With little GOP support and uncertain future in Senate, House approves Jan. 6 commission

Protesters storm the Capitol and halt a joint session of the 117th Congress on Jan. 6 in Washington. (Kent Nishimura/Los Angeles Times/TNS)
Protesters storm the Capitol and halt a joint session of the 117th Congress on Jan. 6 in Washington. (Kent Nishimura/Los Angeles Times/TNS)

Credit: TNS

Credit: TNS

WASHINGTON — The U.S. House voted to create a bipartisan commission to study the causes behind the Jan. 6 riot at the U.S. Capitol in a tally that divided Georgia’s delegation along party lines.

Every House Democrat backed the measure, which drew support from 35 Republicans but none from Georgia.

The bill, H.R. 3233, passed on a 252-175 vote.

It now goes to the U.S. Senate, where Majority Leader Chuck Schumer has vowed to bring the measure to the floor for a vote even though there is a possibility Republicans will filibuster.

Senate Minority Leader Mitch McConnell said Wednesday that he opposes creating the commission because there are already investigations underway by House and Senate committees, as well as law enforcement agencies. He accused Democrats of creating a slanted proposal, although the ranking Republican on the U.S. House Homeland Security Committee, Rep. John Katko of New York, worked with Democrats to negotiate the plan.

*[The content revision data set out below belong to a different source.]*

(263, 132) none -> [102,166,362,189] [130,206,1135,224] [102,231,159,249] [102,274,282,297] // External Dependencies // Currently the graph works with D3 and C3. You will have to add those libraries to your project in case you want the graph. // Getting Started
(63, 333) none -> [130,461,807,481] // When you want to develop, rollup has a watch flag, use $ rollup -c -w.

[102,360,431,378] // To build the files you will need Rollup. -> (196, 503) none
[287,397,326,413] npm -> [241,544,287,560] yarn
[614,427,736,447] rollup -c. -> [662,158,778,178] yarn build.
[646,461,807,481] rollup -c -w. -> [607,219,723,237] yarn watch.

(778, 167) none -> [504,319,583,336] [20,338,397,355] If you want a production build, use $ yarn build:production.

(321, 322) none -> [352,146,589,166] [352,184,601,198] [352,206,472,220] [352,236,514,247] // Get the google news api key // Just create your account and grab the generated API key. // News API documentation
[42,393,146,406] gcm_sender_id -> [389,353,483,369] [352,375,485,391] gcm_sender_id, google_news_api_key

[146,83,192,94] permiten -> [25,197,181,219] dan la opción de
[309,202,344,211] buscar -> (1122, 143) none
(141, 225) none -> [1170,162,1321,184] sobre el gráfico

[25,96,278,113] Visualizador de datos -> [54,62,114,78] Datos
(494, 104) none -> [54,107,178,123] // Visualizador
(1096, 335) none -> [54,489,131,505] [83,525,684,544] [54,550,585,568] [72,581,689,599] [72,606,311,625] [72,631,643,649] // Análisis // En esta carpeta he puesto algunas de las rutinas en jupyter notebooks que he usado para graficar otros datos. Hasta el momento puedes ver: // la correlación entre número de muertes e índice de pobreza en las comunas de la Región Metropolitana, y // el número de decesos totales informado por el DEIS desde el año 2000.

“It’s not at all clear what new facts or additional investigation yet another commission could lay on top of the existing efforts by law enforcement and Congress,” McConnell said Wednesday morning. “The facts have come out and will continue to come out. What is clear is that House Democrats have handled this proposal in partisan bad faith from the beginning.”

The proposal for the Jan. 6 commission is modeled after the bipartisan committee that oversaw a comprehensive investigation of the events surrounding Sept. 11, leading to updated terrorism policies that guide law enforcement even today. The 1/6 commission would consist of five members appointed by Democrats and five selected by Republicans, and its final report would be due by the end of the year.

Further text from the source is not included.